Report the lines of the data below that contain the string "serif".

Supplied data START

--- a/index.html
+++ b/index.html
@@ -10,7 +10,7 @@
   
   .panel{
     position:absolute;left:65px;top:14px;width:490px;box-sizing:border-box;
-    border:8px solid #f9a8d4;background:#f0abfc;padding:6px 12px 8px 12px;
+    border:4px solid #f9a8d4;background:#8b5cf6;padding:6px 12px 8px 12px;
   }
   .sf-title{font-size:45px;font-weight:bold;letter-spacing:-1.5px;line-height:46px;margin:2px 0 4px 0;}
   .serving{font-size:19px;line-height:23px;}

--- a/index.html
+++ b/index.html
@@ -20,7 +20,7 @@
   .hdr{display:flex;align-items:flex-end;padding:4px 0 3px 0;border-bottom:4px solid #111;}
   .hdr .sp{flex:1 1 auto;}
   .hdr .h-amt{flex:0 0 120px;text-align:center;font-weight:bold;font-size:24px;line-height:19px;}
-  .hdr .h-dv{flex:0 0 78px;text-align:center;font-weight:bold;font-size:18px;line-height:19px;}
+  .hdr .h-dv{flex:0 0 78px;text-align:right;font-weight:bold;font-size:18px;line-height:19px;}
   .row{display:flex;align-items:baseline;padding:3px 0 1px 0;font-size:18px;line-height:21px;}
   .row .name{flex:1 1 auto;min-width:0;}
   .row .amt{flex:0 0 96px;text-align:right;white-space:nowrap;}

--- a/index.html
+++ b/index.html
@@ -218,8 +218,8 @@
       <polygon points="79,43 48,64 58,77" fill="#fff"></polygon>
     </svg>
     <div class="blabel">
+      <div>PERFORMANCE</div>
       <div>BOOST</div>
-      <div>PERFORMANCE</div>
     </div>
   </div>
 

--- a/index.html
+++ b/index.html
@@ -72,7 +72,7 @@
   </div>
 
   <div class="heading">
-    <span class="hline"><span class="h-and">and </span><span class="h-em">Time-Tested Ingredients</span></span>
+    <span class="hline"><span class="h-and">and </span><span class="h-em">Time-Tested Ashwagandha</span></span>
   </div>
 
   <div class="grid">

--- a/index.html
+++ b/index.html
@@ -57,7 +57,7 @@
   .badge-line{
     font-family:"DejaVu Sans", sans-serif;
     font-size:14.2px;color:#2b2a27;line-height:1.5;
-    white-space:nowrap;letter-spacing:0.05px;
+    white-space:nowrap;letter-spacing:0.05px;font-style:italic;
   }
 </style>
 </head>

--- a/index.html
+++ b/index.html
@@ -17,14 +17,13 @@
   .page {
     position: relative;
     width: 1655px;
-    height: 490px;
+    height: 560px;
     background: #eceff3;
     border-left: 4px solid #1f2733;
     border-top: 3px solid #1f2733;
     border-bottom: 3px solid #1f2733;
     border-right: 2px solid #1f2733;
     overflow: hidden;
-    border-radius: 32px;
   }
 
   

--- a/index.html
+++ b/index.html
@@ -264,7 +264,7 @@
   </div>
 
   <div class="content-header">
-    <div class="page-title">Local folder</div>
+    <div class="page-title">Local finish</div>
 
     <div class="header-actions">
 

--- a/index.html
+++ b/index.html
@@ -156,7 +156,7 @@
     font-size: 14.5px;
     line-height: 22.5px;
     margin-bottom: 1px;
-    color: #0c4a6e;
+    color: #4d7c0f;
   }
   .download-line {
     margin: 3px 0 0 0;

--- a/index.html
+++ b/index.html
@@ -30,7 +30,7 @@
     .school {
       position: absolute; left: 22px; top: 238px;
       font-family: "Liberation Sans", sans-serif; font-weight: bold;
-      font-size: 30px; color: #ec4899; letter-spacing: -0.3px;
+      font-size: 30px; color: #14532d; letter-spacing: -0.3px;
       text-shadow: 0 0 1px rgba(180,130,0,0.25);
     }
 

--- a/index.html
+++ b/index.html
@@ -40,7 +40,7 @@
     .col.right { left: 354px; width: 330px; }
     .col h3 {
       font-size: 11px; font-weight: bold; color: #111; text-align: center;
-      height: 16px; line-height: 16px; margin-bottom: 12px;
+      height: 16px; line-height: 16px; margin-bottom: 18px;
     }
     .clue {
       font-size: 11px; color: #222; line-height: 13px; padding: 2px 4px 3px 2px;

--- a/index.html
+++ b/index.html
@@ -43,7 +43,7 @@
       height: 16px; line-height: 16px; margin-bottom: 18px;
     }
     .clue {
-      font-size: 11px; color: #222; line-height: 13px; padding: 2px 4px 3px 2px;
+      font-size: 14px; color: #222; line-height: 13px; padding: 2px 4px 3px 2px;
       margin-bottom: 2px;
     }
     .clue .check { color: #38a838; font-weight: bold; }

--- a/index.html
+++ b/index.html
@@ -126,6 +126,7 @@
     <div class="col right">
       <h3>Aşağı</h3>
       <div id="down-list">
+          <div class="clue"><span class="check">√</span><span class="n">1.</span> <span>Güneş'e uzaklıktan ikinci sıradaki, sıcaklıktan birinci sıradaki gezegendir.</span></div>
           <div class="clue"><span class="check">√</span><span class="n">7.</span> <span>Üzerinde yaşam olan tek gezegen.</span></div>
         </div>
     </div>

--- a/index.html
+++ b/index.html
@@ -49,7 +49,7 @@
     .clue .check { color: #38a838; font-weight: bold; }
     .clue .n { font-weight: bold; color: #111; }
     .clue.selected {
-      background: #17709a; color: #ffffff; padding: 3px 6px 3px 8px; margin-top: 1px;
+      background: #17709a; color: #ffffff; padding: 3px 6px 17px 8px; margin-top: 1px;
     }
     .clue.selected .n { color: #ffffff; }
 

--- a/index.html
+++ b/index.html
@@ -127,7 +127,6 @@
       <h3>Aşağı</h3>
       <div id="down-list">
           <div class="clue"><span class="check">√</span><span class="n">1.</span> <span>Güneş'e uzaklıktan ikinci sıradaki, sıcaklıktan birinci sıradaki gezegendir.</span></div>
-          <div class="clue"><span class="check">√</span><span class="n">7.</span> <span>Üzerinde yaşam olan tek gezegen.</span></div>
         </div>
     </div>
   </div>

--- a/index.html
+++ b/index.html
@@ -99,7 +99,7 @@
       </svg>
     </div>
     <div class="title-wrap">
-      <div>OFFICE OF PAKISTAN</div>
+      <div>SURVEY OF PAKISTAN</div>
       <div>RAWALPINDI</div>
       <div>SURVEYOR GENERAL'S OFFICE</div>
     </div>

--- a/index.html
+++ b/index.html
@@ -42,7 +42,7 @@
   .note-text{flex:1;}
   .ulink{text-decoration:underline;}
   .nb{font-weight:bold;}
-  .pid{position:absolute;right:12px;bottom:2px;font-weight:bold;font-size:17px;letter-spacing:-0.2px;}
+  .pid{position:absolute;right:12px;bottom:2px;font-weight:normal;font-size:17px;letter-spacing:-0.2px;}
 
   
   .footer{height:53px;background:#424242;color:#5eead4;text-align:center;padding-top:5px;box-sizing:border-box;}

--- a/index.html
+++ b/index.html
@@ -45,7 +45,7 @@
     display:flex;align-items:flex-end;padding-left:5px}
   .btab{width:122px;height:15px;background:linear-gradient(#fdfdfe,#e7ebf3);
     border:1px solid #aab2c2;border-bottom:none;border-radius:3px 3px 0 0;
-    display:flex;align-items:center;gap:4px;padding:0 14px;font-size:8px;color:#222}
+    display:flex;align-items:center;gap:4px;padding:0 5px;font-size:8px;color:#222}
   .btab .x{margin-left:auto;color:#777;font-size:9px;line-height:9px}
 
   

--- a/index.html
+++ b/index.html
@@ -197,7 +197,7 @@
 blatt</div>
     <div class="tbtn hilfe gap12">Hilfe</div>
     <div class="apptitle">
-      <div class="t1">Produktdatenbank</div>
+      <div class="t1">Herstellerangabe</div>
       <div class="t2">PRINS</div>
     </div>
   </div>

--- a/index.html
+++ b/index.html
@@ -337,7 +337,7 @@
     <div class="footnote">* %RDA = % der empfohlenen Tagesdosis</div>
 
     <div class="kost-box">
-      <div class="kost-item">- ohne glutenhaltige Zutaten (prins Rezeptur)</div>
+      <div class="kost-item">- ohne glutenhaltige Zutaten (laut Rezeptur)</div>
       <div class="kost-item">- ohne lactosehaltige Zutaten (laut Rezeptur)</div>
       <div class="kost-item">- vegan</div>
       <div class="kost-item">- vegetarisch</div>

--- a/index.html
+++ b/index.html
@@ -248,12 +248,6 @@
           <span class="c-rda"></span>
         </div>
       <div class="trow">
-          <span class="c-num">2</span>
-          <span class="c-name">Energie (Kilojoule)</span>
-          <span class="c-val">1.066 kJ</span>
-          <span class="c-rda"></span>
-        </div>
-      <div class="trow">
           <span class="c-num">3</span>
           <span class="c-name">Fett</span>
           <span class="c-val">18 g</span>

Supplied data END

### The answer
     font-family:"DejaVu Sans", sans-serif;
       font-family: "Liberation Sans", sans-serif; font-weight: bold;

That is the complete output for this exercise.